Task item |
Transcribe only what runs from the line containing "font-size: 28px;" through the final line below, exactly, and leave every picture out.

━━━━━ Task input ━━━━━

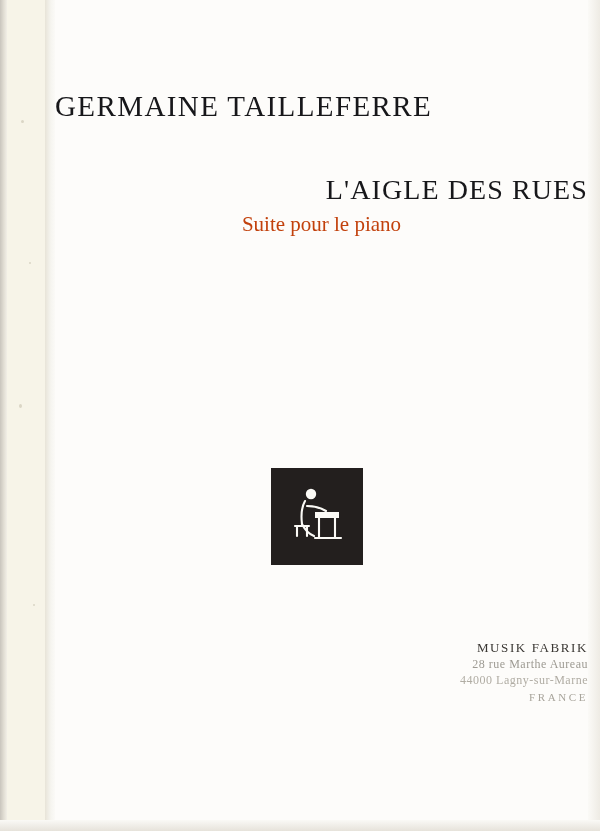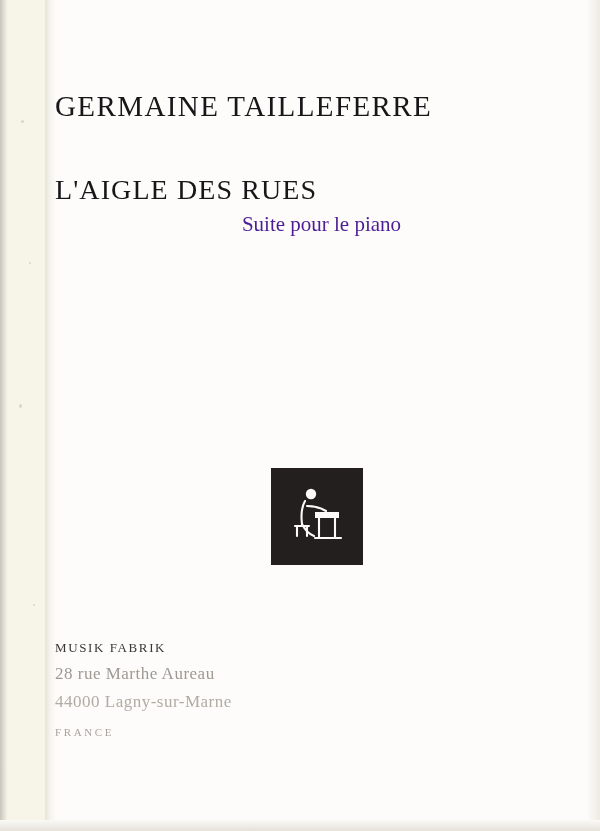--- a/index.html
+++ b/index.html
@@ -101,7 +101,7 @@
     left: 55px;
     top: 174px;
     width: 533px;
-    text-align: left;
+    text-align: right;
     font-family: "Liberation Serif", serif;
     font-size: 28px;
     letter-spacing: 1.1px;

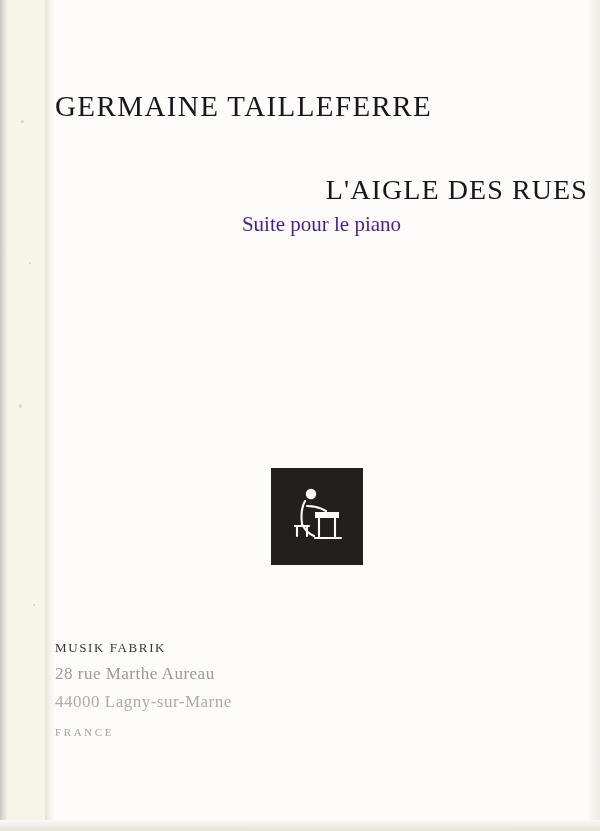--- a/index.html
+++ b/index.html
@@ -116,7 +116,7 @@
     text-align: center;
     font-family: "Liberation Serif", serif;
     font-size: 21px;
-    color: #4c1d95;
+    color: #c2410c;
     font-weight: 400;
   }
 

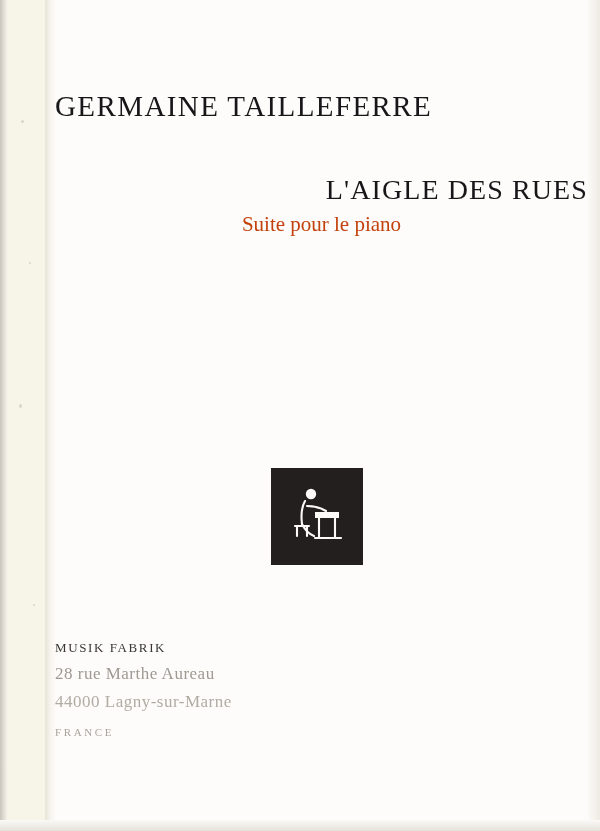--- a/index.html
+++ b/index.html
@@ -143,7 +143,7 @@
     left: 55px;
     top: 640px;
     width: 533px;
-    text-align: left;
+    text-align: right;
   }
   .imprint-name {
     font-family: "Liberation Serif", serif;

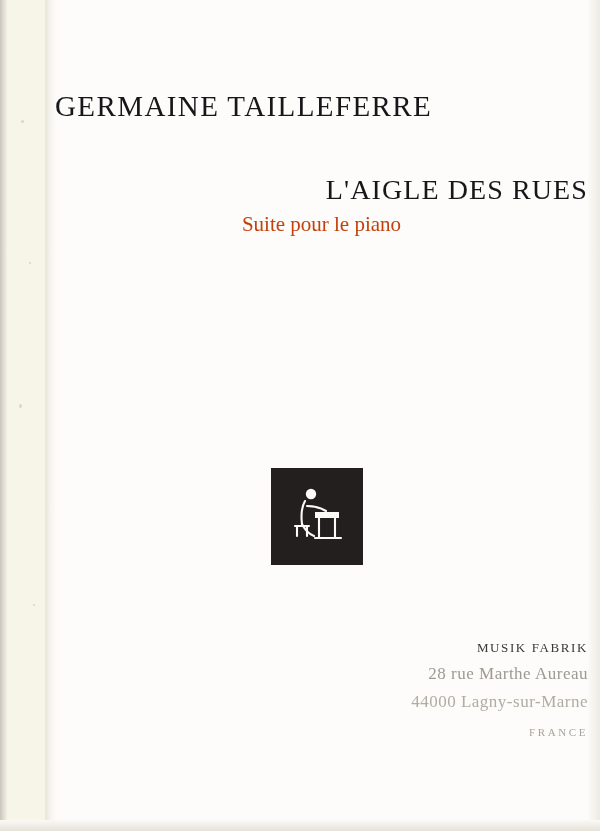--- a/index.html
+++ b/index.html
@@ -153,10 +153,10 @@
   }
   .imprint-line {
     font-family: "Liberation Serif", serif;
-    font-size: 17px;
+    font-size: 12px;
     letter-spacing: .5px;
     color: #9d9a92;
-    margin-top: 8px;
+    margin-top: 1px;
   }
   .imprint-line.faint {
     color: #b0aca3;

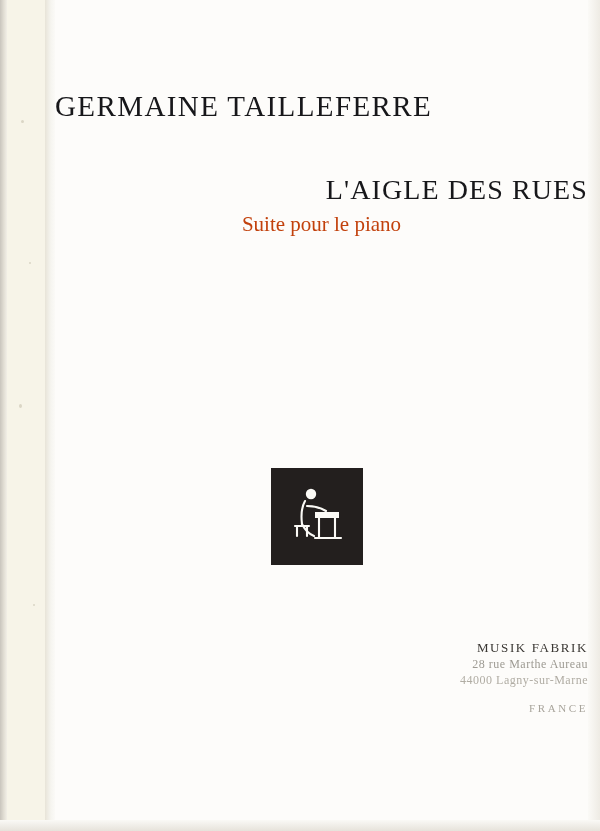--- a/index.html
+++ b/index.html
@@ -166,7 +166,7 @@
     font-size: 11px;
     letter-spacing: 2.6px;
     color: #a8a49b;
-    margin-top: 14px;
+    margin-top: 3px;
   }
 </style>
 </head>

━━━━━

Solution |
     font-size: 28px;
     letter-spacing: 1.1px;

--- a/index.html
+++ b/index.html
@@ -116,7 +116,7 @@
     text-align: center;
     font-family: "Liberation Serif", serif;
     font-size: 21px;
-    color: #4c1d95;
+    color: #c2410c;
     font-weight: 400;
   }
 

--- a/index.html
+++ b/index.html
@@ -143,7 +143,7 @@
     left: 55px;
     top: 640px;
     width: 533px;
-    text-align: left;
+    text-align: right;
   }
   .imprint-name {
     font-family: "Liberation Serif", serif;

--- a/index.html
+++ b/index.html
@@ -153,10 +153,10 @@
   }
   .imprint-line {
     font-family: "Liberation Serif", serif;
-    font-size: 17px;
+    font-size: 12px;
     letter-spacing: .5px;
     color: #9d9a92;
-    margin-top: 8px;
+    margin-top: 1px;
   }
   .imprint-line.faint {
     color: #b0aca3;

--- a/index.html
+++ b/index.html
@@ -166,7 +166,7 @@
     font-size: 11px;
     letter-spacing: 2.6px;
     color: #a8a49b;
-    margin-top: 14px;
+    margin-top: 3px;
   }
 </style>
 </head>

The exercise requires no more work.